Look for Structure, Not Vibes

A solid apprenticeship has clear structure, even if it’s flexible.

This can include:

  • Defined stages of learning

  • Clear expectations and boundaries

  • Gradual progression (not “figure it out”)

  • Accountability on both sides

“Just hang around and see what happens” is not mentorship.
It’s unpaid labor with no plan.


A Good Mentor Can Explain Why, Not Just How

You should be able to ask:

  • Why is this set up this way?

  • Why does this heal better?

  • Why is this unsafe?

And receive real answers.

If everything is framed as “that’s just how it’s done,” you’re not being taught. You’re being conditioned.

Understanding why is what allows you to adapt responsibly later.


Watch How They Treat Boundaries

Pay attention to:

  • How they speak to clients

  • How they talk about other artists

  • How they handle mistakes

  • Whether consent and respect are modeled

Tattooing is intimate work. A mentor who ignores boundaries teaches you to do the same.

That’s not acceptable.


Exploitation Is Not Tradition

An apprenticeship may involve labor.
It should not involve abuse.

Red flags include:

  • Humiliation as “motivation”

  • Endless unpaid work with no learning

  • Pressure to tattoo people before you’re ready

  • Being discouraged from asking questions

  • Being told suffering is required to “earn it”

Hard work is not the same as harm.


A Mentor Should Want You to Succeed, Not Stay Small

Good mentors:

  • Correct mistakes without shaming

  • Encourage long-term thinking

  • Want you to surpass them eventually

  • Don’t gatekeep knowledge to maintain control

Mentorship is not ownership.


Trust Your Instincts (But Check Them Against Reality)

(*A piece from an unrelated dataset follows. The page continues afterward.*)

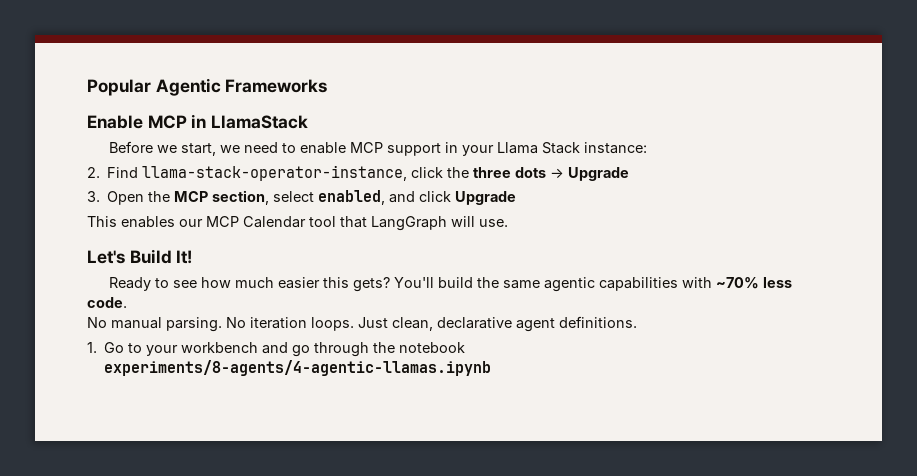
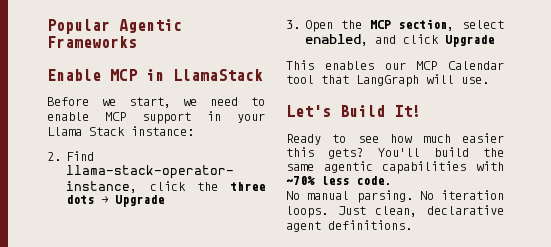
- 1. Go to your workbench and go through the notebook experiments/8-agents/4-agentic-llamas.ipynb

Feeling challenged is normal.
Feeling unsafe is not.

If something consistently feels wrong, listen to that. Tattooing has consequences that last longer than any one shop.

You are allowed to leave.
You are allowed to choose differently.


Final Word on Mentorship

A mentor’s role is not to break you down.
It’s to build you up responsibly.

Choose someone who treats tattooing like the serious, permanent, human-centered work that it is.